(Items from a data source)
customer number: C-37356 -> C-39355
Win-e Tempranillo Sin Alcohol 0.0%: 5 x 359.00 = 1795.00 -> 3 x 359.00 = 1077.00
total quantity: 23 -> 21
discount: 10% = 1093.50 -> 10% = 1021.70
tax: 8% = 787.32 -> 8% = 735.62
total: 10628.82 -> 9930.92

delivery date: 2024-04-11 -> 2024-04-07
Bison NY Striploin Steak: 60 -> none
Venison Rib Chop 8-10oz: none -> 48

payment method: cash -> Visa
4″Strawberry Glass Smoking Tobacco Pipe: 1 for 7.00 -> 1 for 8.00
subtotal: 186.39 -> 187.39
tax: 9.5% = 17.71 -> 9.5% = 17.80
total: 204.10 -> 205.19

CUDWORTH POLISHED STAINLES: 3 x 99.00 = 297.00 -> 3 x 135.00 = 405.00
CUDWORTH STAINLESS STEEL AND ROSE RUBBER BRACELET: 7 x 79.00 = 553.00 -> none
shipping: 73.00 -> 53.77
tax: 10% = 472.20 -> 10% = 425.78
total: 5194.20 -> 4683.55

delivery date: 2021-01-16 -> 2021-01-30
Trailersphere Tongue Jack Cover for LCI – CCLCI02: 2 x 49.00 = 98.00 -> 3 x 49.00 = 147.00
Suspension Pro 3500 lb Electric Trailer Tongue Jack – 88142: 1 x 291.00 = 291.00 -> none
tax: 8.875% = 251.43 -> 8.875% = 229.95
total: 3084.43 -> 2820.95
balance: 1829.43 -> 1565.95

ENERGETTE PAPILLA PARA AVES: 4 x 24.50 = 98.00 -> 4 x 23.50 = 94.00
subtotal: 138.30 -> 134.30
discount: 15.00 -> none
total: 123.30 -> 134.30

How to complete this task
Reprint exactly the lines above that start at the one with "Trailersphere Tongue Jack" and end at the one with "balance: 1829.43 -> 1565.95", keeping both and adding none.

Solution to this task
Trailersphere Tongue Jack Cover for LCI – CCLCI02: 2 x 49.00 = 98.00 -> 3 x 49.00 = 147.00
Suspension Pro 3500 lb Electric Trailer Tongue Jack – 88142: 1 x 291.00 = 291.00 -> none
tax: 8.875% = 251.43 -> 8.875% = 229.95
total: 3084.43 -> 2820.95
balance: 1829.43 -> 1565.95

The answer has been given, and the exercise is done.